**Task description:** Each line of the listing that includes the string "пышным" needs to be located and copied.
(Records shown Opens)
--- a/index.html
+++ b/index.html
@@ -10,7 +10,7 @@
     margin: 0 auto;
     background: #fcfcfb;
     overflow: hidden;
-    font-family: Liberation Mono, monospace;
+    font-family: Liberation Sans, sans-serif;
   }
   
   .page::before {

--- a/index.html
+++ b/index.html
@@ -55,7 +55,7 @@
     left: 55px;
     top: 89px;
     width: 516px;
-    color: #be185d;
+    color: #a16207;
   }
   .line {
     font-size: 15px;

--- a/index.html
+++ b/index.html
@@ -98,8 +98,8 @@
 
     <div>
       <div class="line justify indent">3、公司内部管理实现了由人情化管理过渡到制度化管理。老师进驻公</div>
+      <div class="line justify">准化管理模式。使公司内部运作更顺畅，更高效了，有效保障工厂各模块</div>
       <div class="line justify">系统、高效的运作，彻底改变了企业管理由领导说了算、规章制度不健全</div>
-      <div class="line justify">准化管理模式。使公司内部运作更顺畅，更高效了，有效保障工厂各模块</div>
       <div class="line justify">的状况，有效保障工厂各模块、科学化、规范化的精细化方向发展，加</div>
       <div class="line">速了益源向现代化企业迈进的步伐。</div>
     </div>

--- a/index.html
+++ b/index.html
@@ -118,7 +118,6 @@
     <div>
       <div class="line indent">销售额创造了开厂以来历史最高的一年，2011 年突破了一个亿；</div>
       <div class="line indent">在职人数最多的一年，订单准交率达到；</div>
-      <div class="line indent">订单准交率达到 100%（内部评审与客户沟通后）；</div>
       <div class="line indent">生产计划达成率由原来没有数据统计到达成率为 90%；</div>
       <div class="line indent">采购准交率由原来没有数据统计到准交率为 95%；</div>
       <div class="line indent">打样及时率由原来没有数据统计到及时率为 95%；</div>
(Records shown Closes)
(Records shown Opens)
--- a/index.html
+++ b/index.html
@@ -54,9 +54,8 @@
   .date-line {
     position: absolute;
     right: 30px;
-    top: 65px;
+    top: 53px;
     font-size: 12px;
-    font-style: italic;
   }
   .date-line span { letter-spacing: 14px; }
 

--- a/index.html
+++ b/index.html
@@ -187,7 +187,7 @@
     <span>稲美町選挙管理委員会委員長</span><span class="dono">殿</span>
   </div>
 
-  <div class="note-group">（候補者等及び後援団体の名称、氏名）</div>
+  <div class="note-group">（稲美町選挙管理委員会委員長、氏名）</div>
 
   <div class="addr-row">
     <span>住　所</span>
(Records shown Closes)
(Records shown Opens)
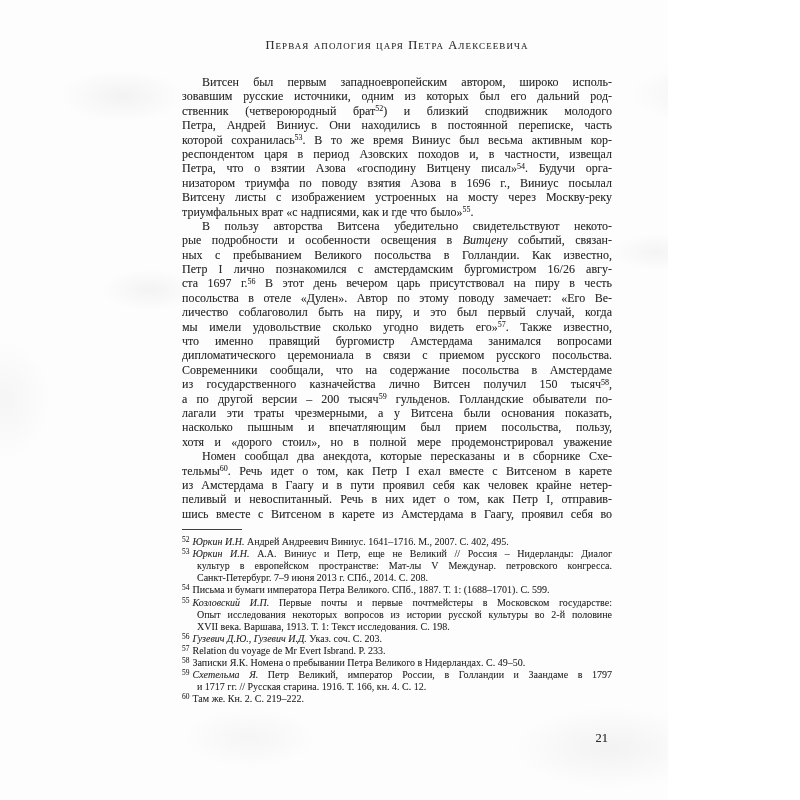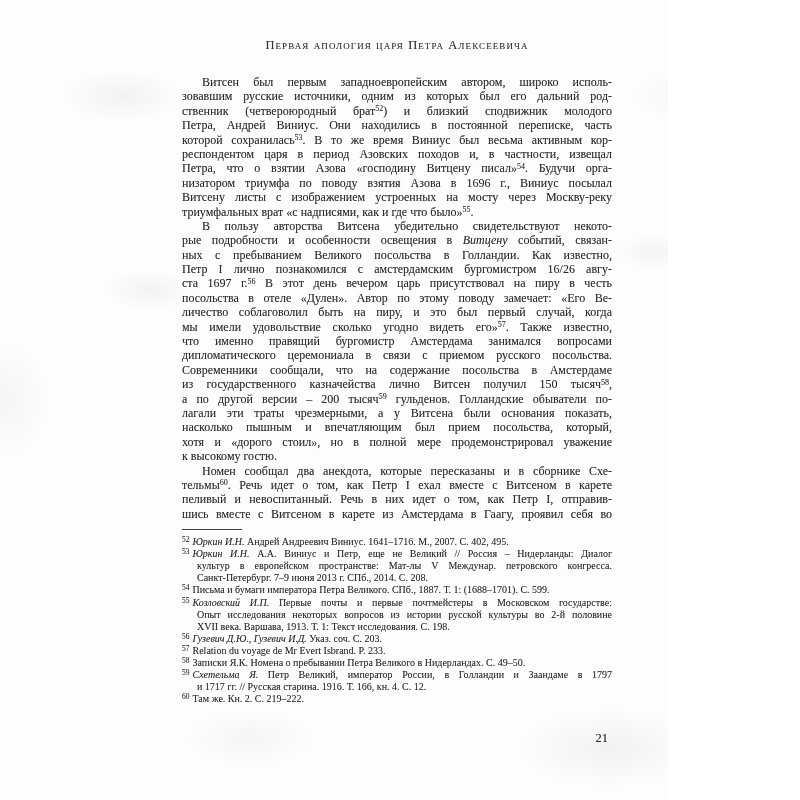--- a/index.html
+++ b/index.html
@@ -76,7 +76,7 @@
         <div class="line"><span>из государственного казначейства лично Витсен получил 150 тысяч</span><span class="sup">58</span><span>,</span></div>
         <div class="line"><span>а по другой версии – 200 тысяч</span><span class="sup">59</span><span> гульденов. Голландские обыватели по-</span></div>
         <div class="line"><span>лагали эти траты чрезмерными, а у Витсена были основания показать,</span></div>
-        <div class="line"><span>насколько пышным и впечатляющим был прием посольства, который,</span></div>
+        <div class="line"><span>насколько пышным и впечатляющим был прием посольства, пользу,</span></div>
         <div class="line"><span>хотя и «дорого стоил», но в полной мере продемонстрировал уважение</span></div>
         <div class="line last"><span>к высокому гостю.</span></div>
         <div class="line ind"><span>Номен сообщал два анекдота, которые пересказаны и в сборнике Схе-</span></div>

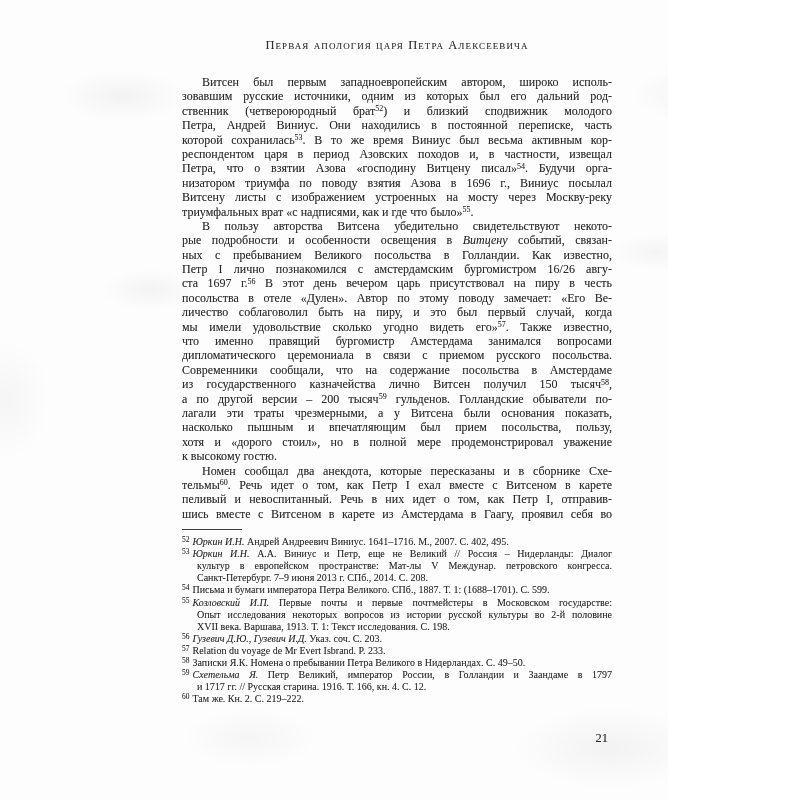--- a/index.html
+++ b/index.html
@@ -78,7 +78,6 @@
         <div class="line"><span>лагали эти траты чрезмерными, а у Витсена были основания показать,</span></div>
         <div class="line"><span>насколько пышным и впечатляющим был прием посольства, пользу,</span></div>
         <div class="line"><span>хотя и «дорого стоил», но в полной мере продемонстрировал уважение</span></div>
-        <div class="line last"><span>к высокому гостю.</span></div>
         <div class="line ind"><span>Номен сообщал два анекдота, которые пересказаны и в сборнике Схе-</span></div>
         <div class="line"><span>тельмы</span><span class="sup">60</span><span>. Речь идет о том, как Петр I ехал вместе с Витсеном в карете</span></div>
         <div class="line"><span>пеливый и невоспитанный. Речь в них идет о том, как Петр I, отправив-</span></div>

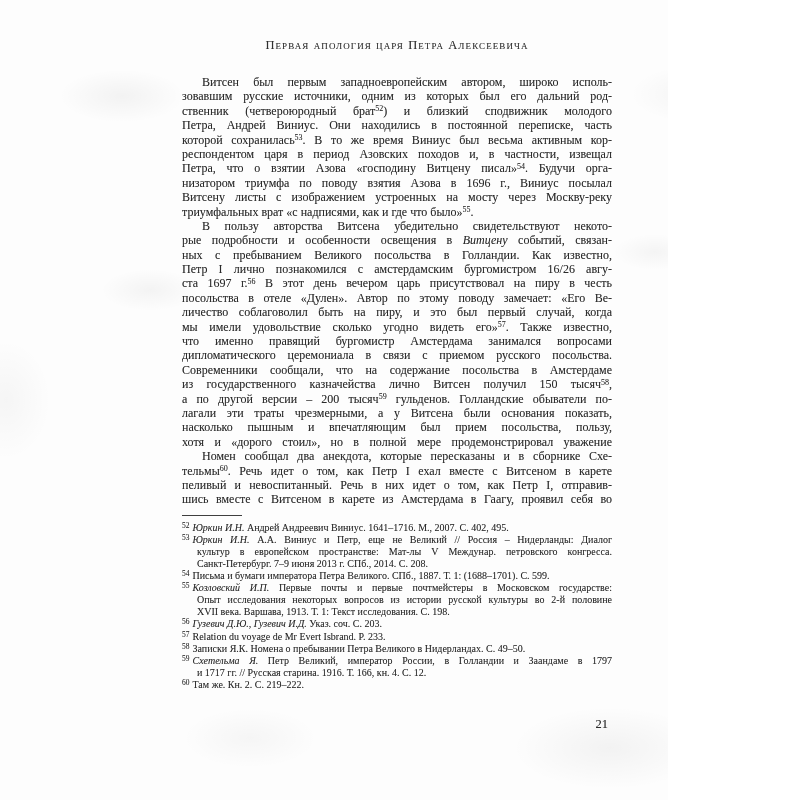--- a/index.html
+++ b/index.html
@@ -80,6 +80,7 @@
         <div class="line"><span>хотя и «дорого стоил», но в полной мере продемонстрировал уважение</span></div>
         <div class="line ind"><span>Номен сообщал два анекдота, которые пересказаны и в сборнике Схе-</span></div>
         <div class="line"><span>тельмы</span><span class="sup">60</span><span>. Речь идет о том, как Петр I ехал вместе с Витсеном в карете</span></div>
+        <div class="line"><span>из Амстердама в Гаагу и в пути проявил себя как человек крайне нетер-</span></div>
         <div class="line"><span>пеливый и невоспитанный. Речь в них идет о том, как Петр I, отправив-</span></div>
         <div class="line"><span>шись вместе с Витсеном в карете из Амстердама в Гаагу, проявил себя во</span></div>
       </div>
(Records shown Closes)
**Exercise output:**
-        <div class="line"><span>насколько пышным и впечатляющим был прием посольства, который,</span></div>
+        <div class="line"><span>насколько пышным и впечатляющим был прием посольства, пользу,</span></div>
         <div class="line"><span>насколько пышным и впечатляющим был прием посольства, пользу,</span></div>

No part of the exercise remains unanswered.